• [Your task]: Give the number of lines below that contain the string "Pink", and no other text.

....................

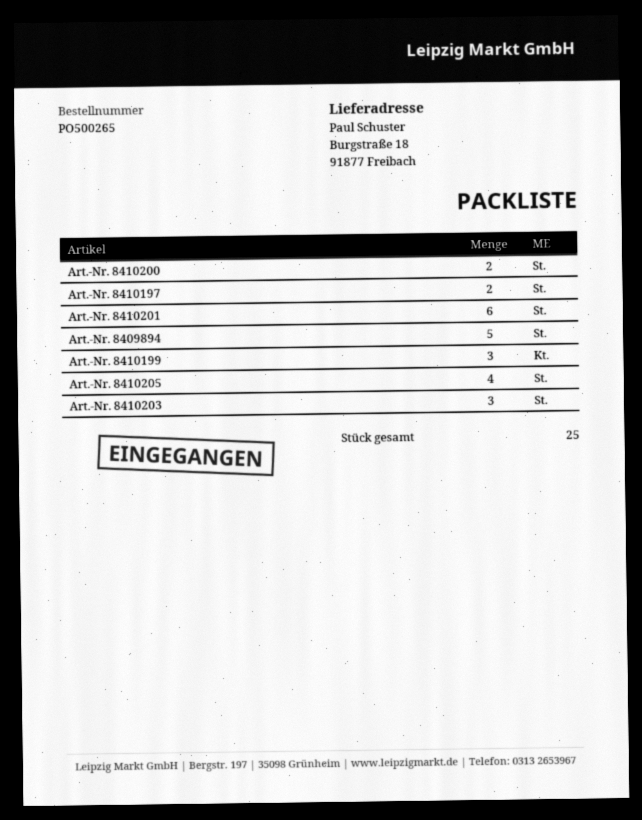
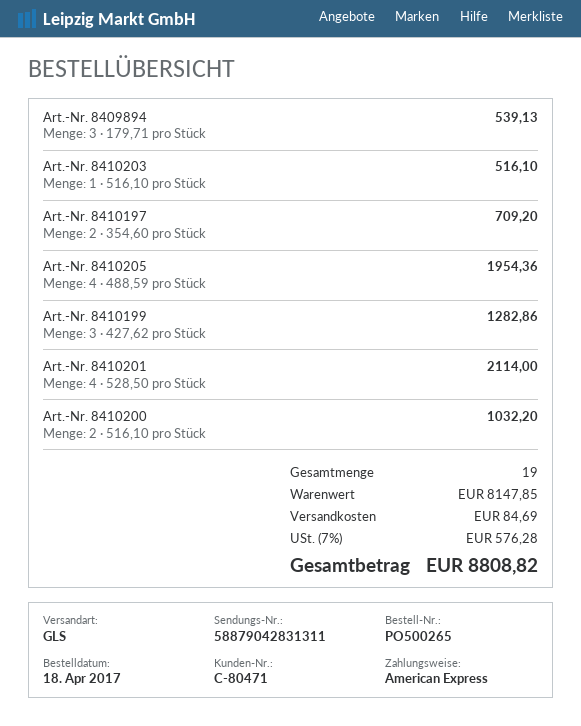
Art.-Nr. 8410201: 6 -> 4
Art.-Nr. 8409894: 5 -> 3
Art.-Nr. 8410203: 3 -> 1
total quantity: 25 -> 19

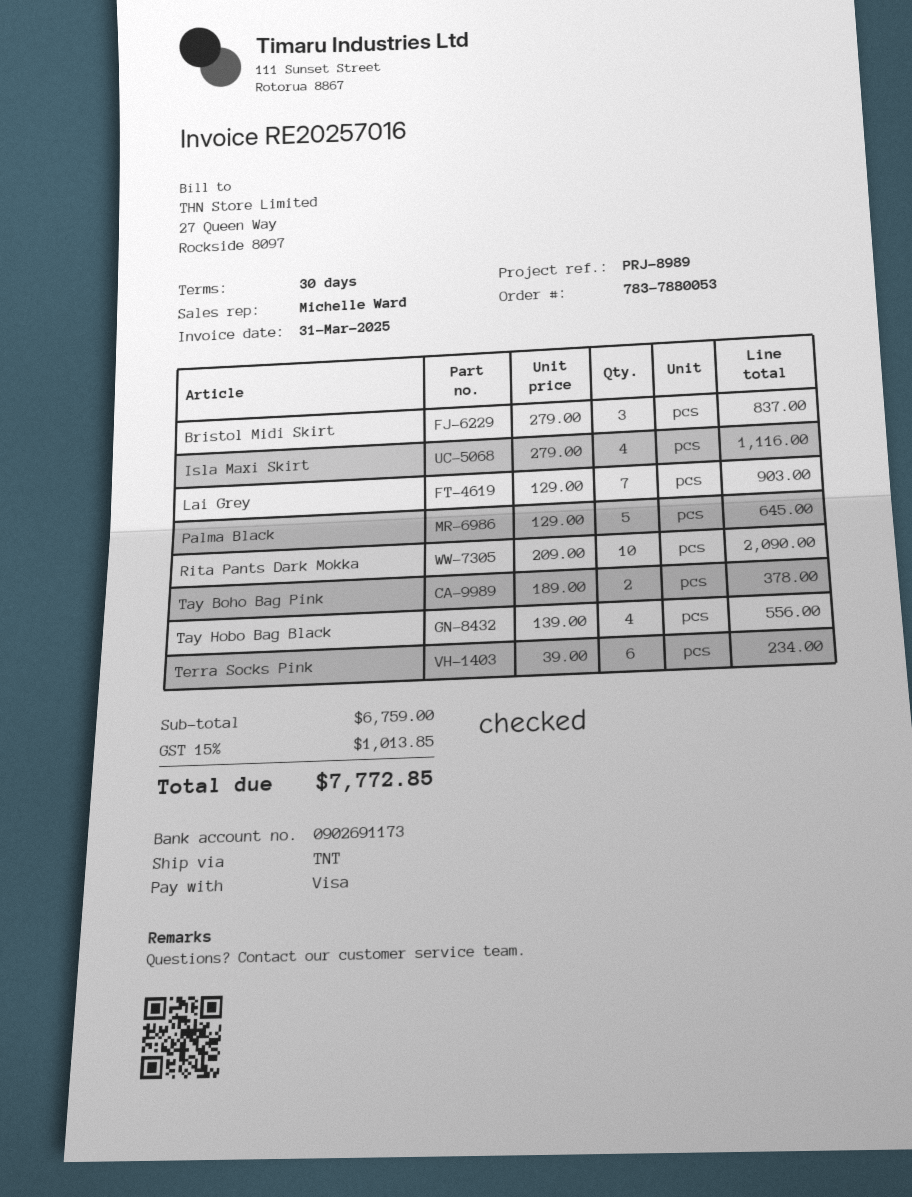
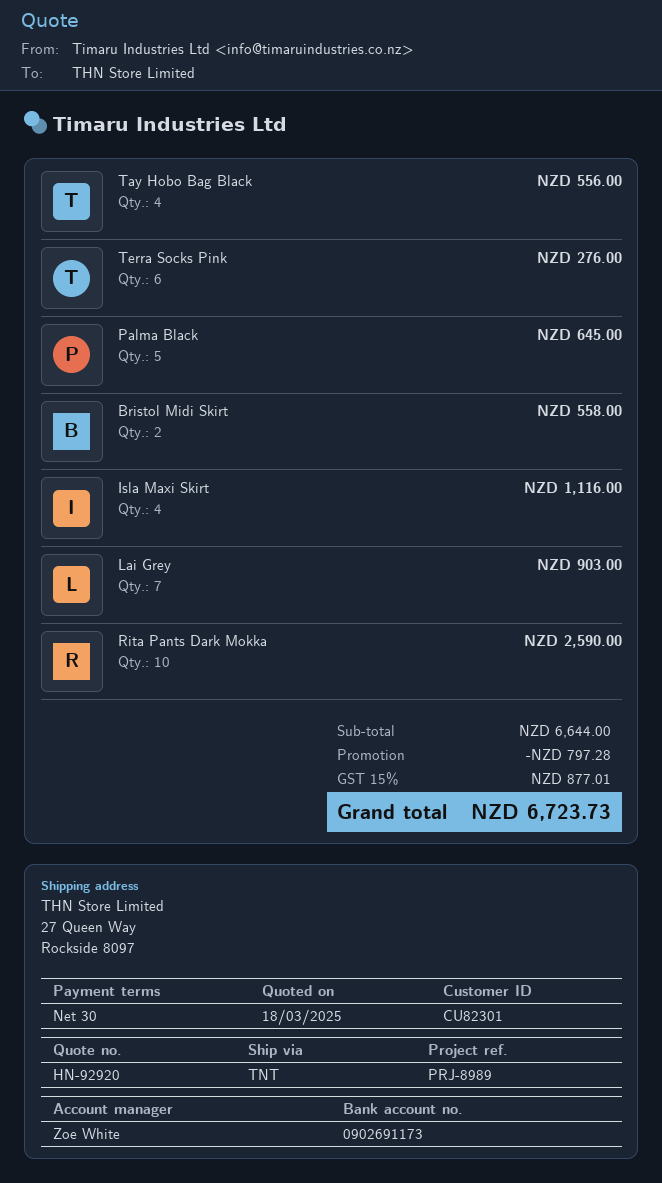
sales rep: Michelle Ward -> Zoe White
Bristol Midi Skirt: 3 for 837.00 -> 2 for 558.00
Rita Pants Dark Mokka: 10 for 2090.00 -> 10 for 2590.00
Tay Boho Bag Pink: 2 for 378.00 -> none
Terra Socks Pink: 6 for 234.00 -> 6 for 276.00
subtotal: 6759.00 -> 6644.00
discount: none -> 797.28
tax: 15% = 1013.85 -> 15% = 877.01
total: 7772.85 -> 6723.73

....................

• [Task response]: 2